Will You Get What You Want for Christmas?

We expect great things this time of year.    
    No wonder, for the winter holidays set expectations high.
    December 21’s winter solstice promises us that, Big Picture, everything will turn out all right. Despite the gathering chill, we will not spin off into the frozen blackness of space. Light now begins its slow gain. Sunset moves later day by day from its earliest, 4:44pm on December 12, until by January 1 we have gained 10 minutes of evening light. Sunrise soon moves earlier each morning from its latest, 7:25am on December 30, until by January 31 we have gained 12 minutes of morning daylight. Warmth will return with the light. By vernal equinox in March, Earth quickens with life.
    Christmas on December 25 makes an even bigger promise. That holiday celebrates God’s coming to Earth in the form of a human baby. Growing into a man, he knew our joys and sorrows even until death. Rising from the dead, he promised to lift us up with him. Nowadays, even on the feast of his birth, Christians know what’s coming at Easter — and into eternity.
    As if that’s not enough, here comes Santa Claus, flaunting the laws of physics to ride down from the North Pole in a reindeer-drawn sleigh filled with toys destined to be delivered — in one long night — to every girl and boy the whole world over.
    Next comes Hanukkah, beginning at sunset on December 24 this year, illuminating the Jewish world with its own miracles: victory over oppressors and enduring light, symbolized by the eight days of the feast. Nowadays, that’s eight more reasons to bring out the gifts.
    Not to mention New Year’s Day, when we agree to believe that we, too, will change for the better.
    No other time of year sets such high stakes. Or makes such high demands. So try as we might, our holidays do not always live up to our expectations. Your festive efforts mean less to everybody else than they do to you. One side of the family feels slighted comparing their share of your attentions to the share on the other side. The people who join your celebration don’t join you in values. The wrong present breaks somebody’s heart. The plum pudding falls. Or worse, sets the kitchen on fire. You’re all alone on Christmas.
    Try as you might, the transformative promise of the season doesn’t trickle down to you.
    Disappointment is the pivot point of the annual Christmas story you’ll read in this very paper, written this year with heart, skill and humor by Victoria Clarkson.
    Christmas morning, she writes, “found me sitting in holiday traffic on a two-hour journey to my mother’s house, crammed in the minivan with six cranky kids, listening to holiday music for the sixth week in a row. Three of the children had already asked Are we there yet? One child had to go to the bathroom, and another was torturing her baby sister.

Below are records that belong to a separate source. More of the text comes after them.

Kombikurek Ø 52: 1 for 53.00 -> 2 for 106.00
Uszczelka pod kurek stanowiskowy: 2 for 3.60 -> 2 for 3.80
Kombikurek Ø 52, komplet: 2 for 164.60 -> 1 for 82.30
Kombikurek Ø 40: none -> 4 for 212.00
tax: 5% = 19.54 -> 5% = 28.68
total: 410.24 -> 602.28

    “Christmas at Mom’s house was never going to be like the homecoming at the Walton’s or George Bailey’s in It’s a Wonderful Life.”

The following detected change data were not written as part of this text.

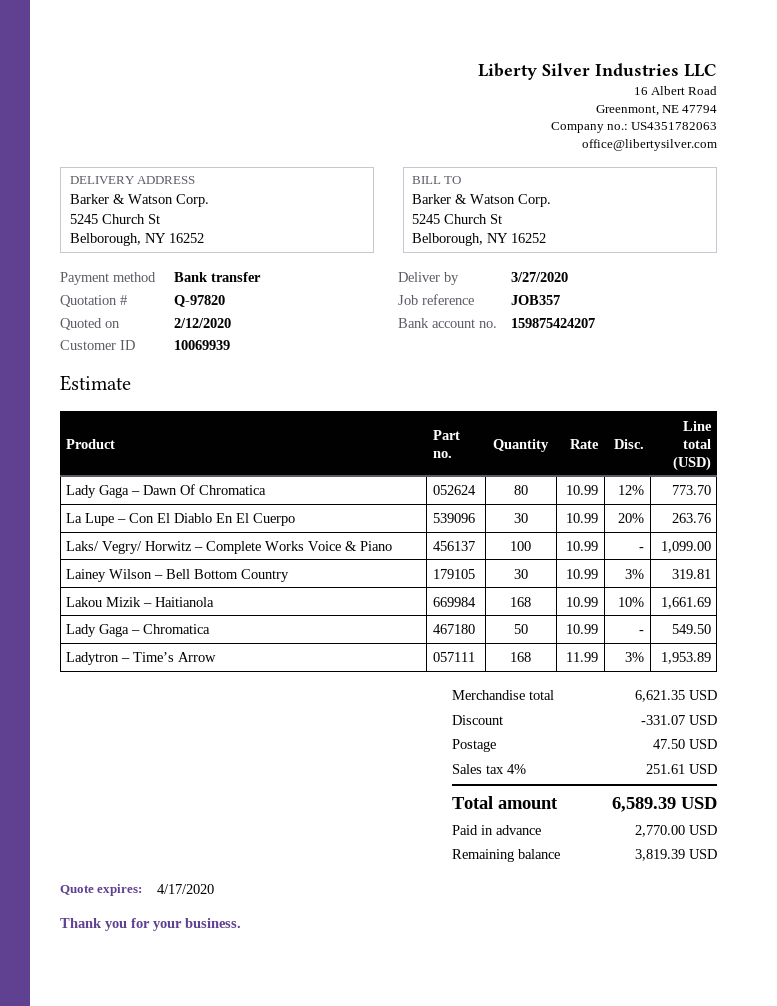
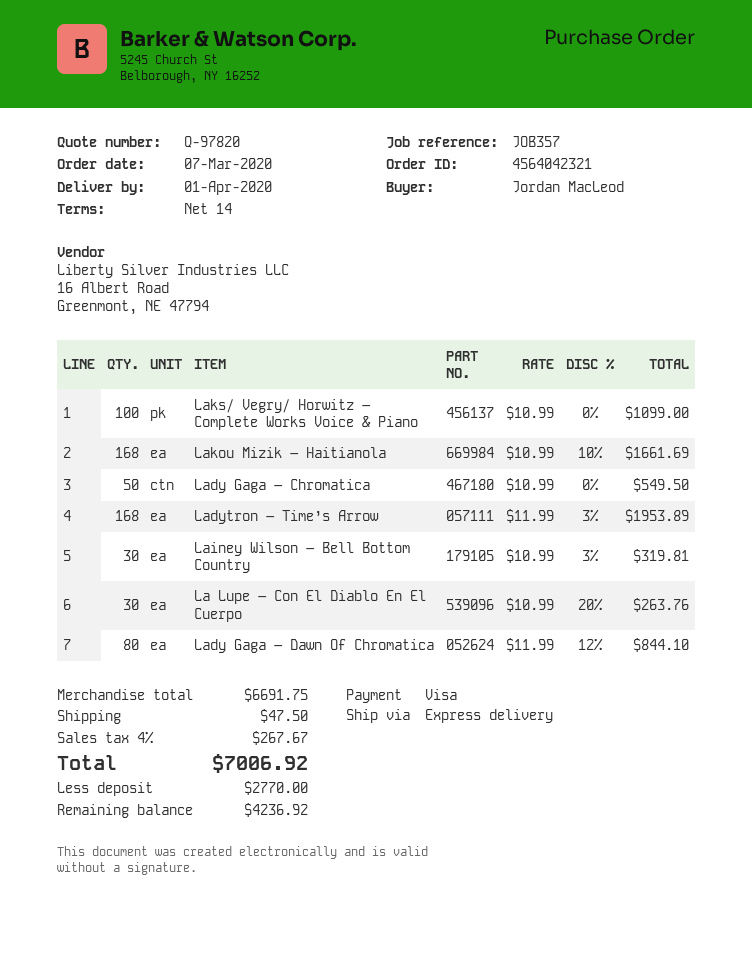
delivery date: 2020-03-27 -> 2020-04-01
payment method: bank transfer -> Visa
Lady Gaga – Dawn Of Chromatica: 80 x 10.99 - 12% = 773.70 -> 80 x 11.99 - 12% = 844.10
subtotal: 6621.35 -> 6691.75
discount: 331.07 -> none
tax: 4% = 251.61 -> 4% = 267.67
total: 6589.39 -> 7006.92
balance: 3819.39 -> 4236.92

    Read it and rejoice with her in that holiday’s redemption from a most unlikely source.
    Victoria’s story is truth, not fiction, and therein is cause for wider hope.
    It’s solstice hope, of the sort that comes in tiny steps — steps as small as one minute a day — but stealthily reaches a critical mass as when winter yields to spring.
    That’s how I expect the light — the rebirth of hope — to come.
    May you have a bright solstice. A blessed Christmas. An illuminating Hanukkah. And a happy new year!